** DATA PROVIDED **
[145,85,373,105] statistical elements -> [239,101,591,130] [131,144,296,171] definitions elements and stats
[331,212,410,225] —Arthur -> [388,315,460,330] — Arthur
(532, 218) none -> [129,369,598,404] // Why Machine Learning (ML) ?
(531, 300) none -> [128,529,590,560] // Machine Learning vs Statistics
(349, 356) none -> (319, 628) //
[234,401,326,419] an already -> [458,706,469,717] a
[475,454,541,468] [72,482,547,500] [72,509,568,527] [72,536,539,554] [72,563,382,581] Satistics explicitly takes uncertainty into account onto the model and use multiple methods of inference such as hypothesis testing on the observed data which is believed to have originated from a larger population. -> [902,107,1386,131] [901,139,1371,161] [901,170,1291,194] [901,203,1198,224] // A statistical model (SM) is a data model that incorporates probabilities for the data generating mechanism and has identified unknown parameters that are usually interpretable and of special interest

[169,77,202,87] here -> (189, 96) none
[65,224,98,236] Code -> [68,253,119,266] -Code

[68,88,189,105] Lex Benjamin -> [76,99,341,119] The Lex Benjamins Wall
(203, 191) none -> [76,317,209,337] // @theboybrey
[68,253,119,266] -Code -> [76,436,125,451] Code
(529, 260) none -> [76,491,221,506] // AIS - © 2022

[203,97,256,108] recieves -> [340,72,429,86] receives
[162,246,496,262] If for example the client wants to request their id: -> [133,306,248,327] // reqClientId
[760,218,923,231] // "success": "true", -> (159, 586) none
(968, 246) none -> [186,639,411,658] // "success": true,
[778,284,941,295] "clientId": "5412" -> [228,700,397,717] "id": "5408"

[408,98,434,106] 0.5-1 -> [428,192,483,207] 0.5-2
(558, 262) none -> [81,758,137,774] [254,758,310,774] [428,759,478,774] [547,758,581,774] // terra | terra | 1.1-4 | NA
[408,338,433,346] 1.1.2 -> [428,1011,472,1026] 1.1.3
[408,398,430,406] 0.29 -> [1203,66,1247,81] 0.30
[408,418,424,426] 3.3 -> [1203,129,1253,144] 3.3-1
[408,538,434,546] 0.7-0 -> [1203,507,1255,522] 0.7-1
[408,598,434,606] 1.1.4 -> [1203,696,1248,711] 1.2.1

** WHAT THIS TASK INVOLVES **
Of the lines above, copy each one that contains the word "Machine".

** ANSWER TO THE PROBLEM **
(532, 218) none -> [129,369,598,404] // Why Machine Learning (ML) ?
(531, 300) none -> [128,529,590,560] // Machine Learning vs Statistics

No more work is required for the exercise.